§ **Exercise**: The whole of the data is to be returned without a single change.

★ ★ ★ ★

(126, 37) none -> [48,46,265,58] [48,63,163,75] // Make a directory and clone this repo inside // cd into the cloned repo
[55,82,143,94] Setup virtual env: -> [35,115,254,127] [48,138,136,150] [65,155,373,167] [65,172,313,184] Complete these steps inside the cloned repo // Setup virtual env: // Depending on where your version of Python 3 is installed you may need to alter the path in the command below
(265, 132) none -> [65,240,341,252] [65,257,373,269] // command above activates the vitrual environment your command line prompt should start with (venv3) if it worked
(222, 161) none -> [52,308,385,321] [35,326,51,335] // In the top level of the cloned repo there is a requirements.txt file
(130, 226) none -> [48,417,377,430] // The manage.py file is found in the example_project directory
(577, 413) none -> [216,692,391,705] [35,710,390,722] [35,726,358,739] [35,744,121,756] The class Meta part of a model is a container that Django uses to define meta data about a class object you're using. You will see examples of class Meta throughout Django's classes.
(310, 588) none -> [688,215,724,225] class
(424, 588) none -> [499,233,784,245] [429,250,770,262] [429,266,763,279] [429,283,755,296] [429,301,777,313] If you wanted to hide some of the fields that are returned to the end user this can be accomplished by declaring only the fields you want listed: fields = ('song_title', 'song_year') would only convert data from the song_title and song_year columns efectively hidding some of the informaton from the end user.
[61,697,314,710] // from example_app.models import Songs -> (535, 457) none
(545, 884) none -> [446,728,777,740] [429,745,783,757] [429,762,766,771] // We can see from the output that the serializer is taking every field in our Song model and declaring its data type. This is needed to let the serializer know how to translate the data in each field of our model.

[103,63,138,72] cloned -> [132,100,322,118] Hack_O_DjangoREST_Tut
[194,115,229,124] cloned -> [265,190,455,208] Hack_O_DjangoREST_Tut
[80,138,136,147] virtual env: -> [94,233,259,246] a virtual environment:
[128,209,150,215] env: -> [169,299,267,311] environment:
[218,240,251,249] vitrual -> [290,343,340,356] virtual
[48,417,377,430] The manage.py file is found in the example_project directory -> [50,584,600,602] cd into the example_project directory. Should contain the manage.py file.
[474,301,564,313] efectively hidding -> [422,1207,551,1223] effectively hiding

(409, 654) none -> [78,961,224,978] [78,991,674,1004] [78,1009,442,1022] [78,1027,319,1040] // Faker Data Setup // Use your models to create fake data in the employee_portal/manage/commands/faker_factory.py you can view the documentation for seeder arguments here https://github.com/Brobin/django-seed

★ ★ ★ ★

§ **Completed exercise**:
(126, 37) none -> [48,46,265,58] [48,63,163,75] // Make a directory and clone this repo inside // cd into the cloned repo
[55,82,143,94] Setup virtual env: -> [35,115,254,127] [48,138,136,150] [65,155,373,167] [65,172,313,184] Complete these steps inside the cloned repo // Setup virtual env: // Depending on where your version of Python 3 is installed you may need to alter the path in the command below
(265, 132) none -> [65,240,341,252] [65,257,373,269] // command above activates the vitrual environment your command line prompt should start with (venv3) if it worked
(222, 161) none -> [52,308,385,321] [35,326,51,335] // In the top level of the cloned repo there is a requirements.txt file
(130, 226) none -> [48,417,377,430] // The manage.py file is found in the example_project directory
(577, 413) none -> [216,692,391,705] [35,710,390,722] [35,726,358,739] [35,744,121,756] The class Meta part of a model is a container that Django uses to define meta data about a class object you're using. You will see examples of class Meta throughout Django's classes.
(310, 588) none -> [688,215,724,225] class
(424, 588) none -> [499,233,784,245] [429,250,770,262] [429,266,763,279] [429,283,755,296] [429,301,777,313] If you wanted to hide some of the fields that are returned to the end user this can be accomplished by declaring only the fields you want listed: fields = ('song_title', 'song_year') would only convert data from the song_title and song_year columns efectively hidding some of the informaton from the end user.
[61,697,314,710] // from example_app.models import Songs -> (535, 457) none
(545, 884) none -> [446,728,777,740] [429,745,783,757] [429,762,766,771] // We can see from the output that the serializer is taking every field in our Song model and declaring its data type. This is needed to let the serializer know how to translate the data in each field of our model.

[103,63,138,72] cloned -> [132,100,322,118] Hack_O_DjangoREST_Tut
[194,115,229,124] cloned -> [265,190,455,208] Hack_O_DjangoREST_Tut
[80,138,136,147] virtual env: -> [94,233,259,246] a virtual environment:
[128,209,150,215] env: -> [169,299,267,311] environment:
[218,240,251,249] vitrual -> [290,343,340,356] virtual
[48,417,377,430] The manage.py file is found in the example_project directory -> [50,584,600,602] cd into the example_project directory. Should contain the manage.py file.
[474,301,564,313] efectively hidding -> [422,1207,551,1223] effectively hiding

(409, 654) none -> [78,961,224,978] [78,991,674,1004] [78,1009,442,1022] [78,1027,319,1040] // Faker Data Setup // Use your models to create fake data in the employee_portal/manage/commands/faker_factory.py you can view the documentation for seeder arguments here https://github.com/Brobin/django-seed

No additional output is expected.